_Problem details_
In the entries below, find the line containing "background: #5eead4 ->" and the line containing "html: none ->". Copy those two lines and everything between them exactly, and only that.

_Data extracts_

----

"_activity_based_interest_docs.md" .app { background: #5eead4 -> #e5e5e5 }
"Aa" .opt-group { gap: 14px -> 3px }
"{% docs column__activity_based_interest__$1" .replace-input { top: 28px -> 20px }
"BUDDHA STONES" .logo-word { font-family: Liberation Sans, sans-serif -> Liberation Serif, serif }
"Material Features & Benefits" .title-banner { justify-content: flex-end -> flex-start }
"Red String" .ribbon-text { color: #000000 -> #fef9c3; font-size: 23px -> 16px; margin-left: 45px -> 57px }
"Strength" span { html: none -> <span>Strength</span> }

----

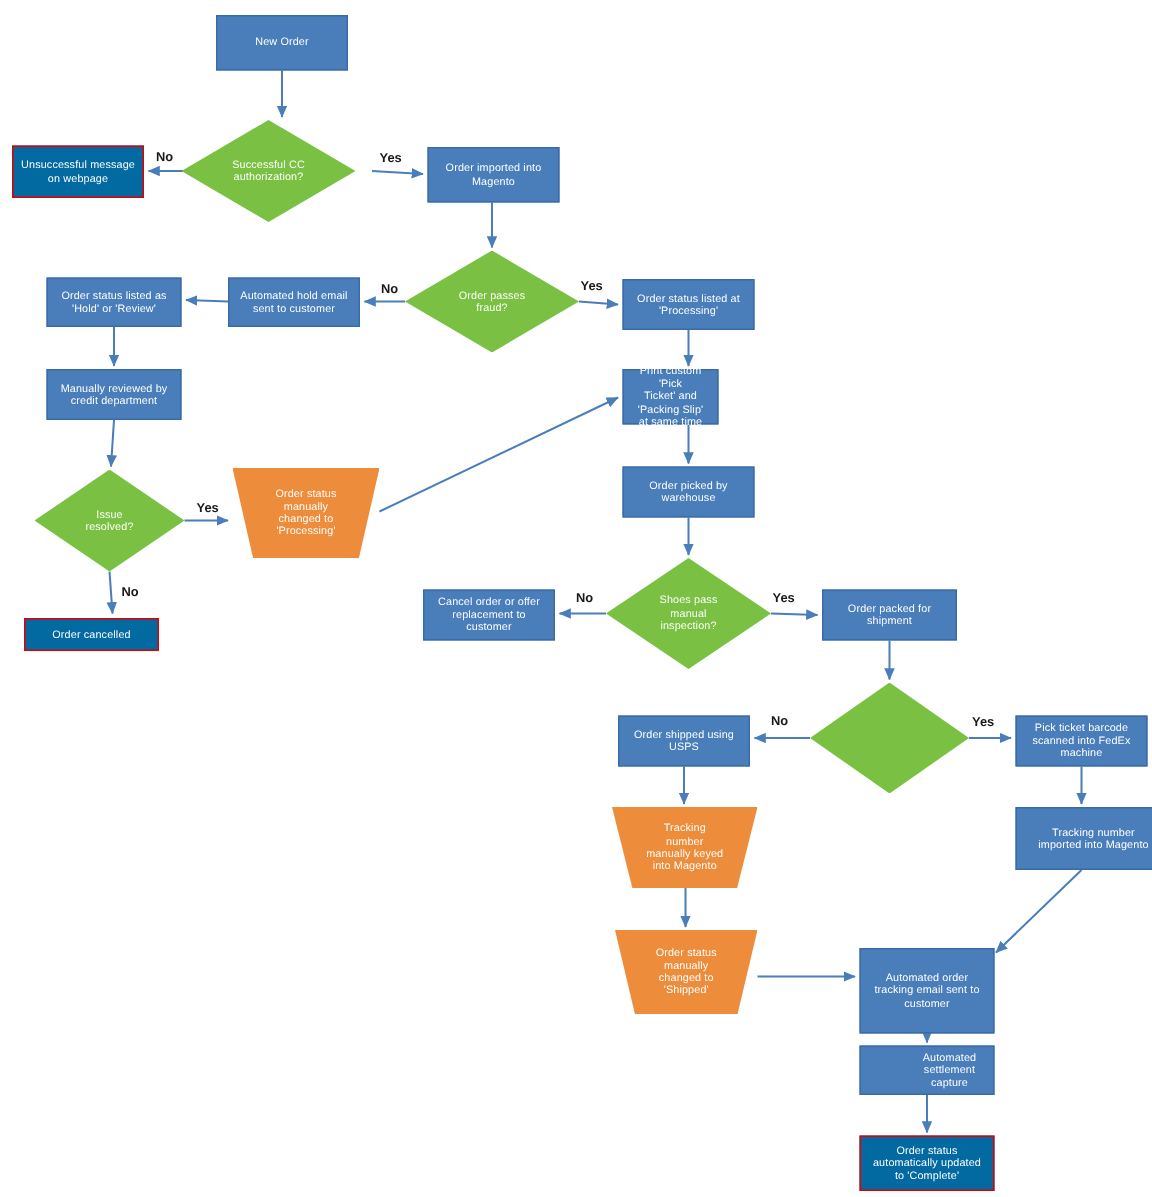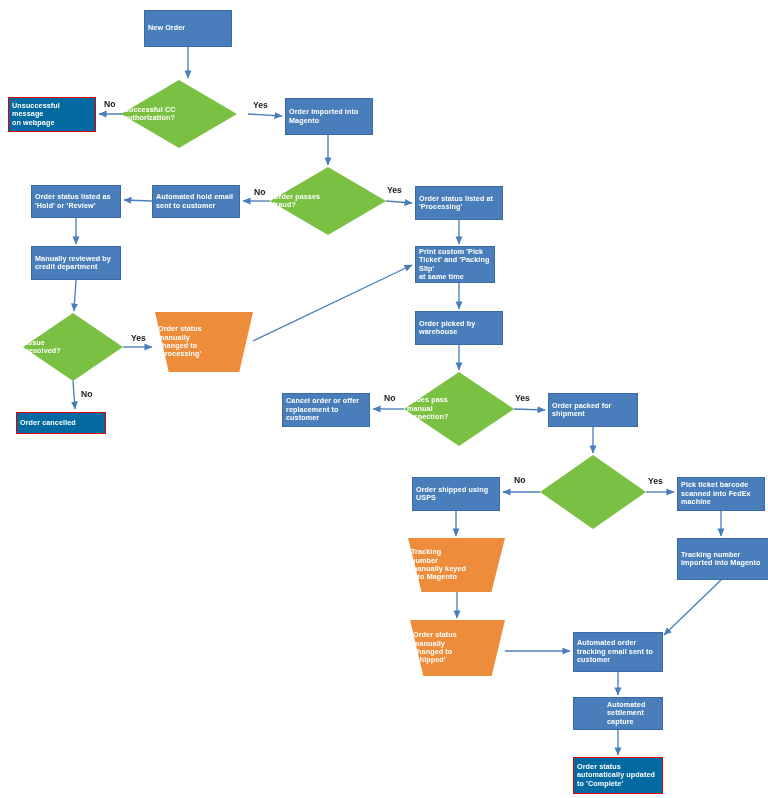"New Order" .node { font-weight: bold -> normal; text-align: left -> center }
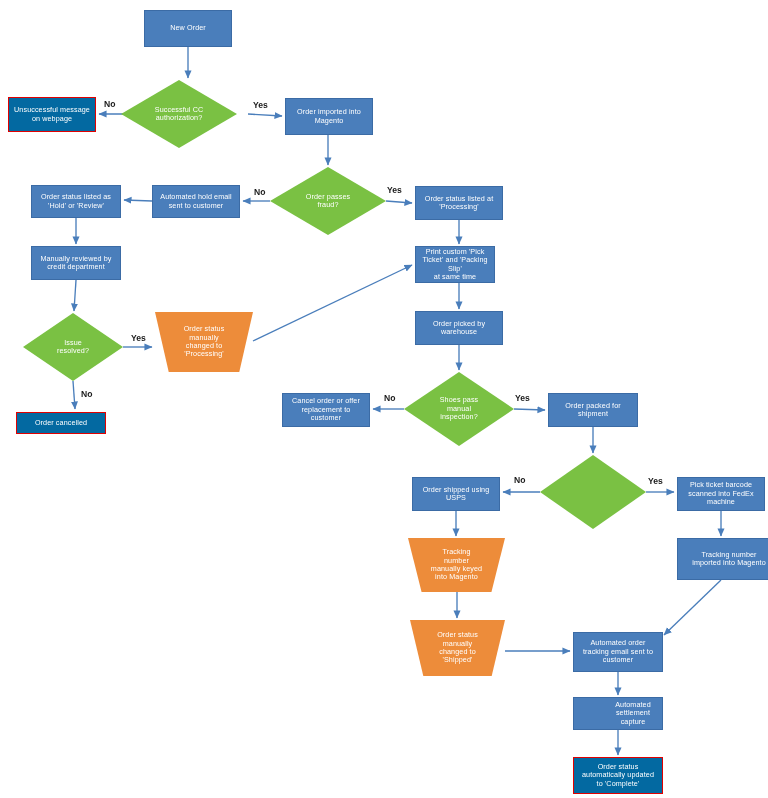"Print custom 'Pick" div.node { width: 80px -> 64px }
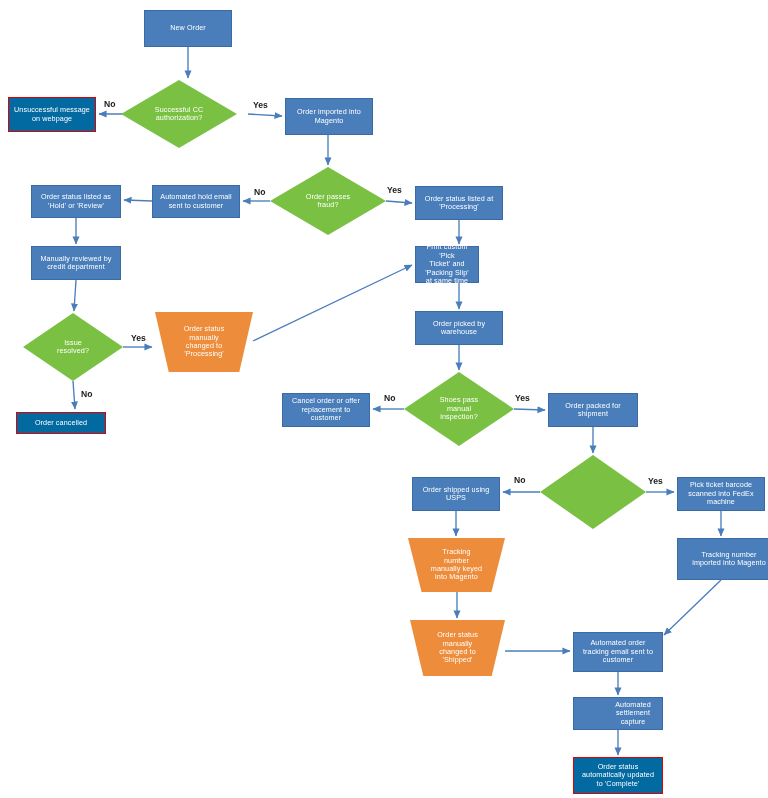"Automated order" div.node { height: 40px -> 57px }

----

_Solution_
"_activity_based_interest_docs.md" .app { background: #5eead4 -> #e5e5e5 }
"Aa" .opt-group { gap: 14px -> 3px }
"{% docs column__activity_based_interest__$1" .replace-input { top: 28px -> 20px }
"BUDDHA STONES" .logo-word { font-family: Liberation Sans, sans-serif -> Liberation Serif, serif }
"Material Features & Benefits" .title-banner { justify-content: flex-end -> flex-start }
"Red String" .ribbon-text { color: #000000 -> #fef9c3; font-size: 23px -> 16px; margin-left: 45px -> 57px }
"Strength" span { html: none -> <span>Strength</span> }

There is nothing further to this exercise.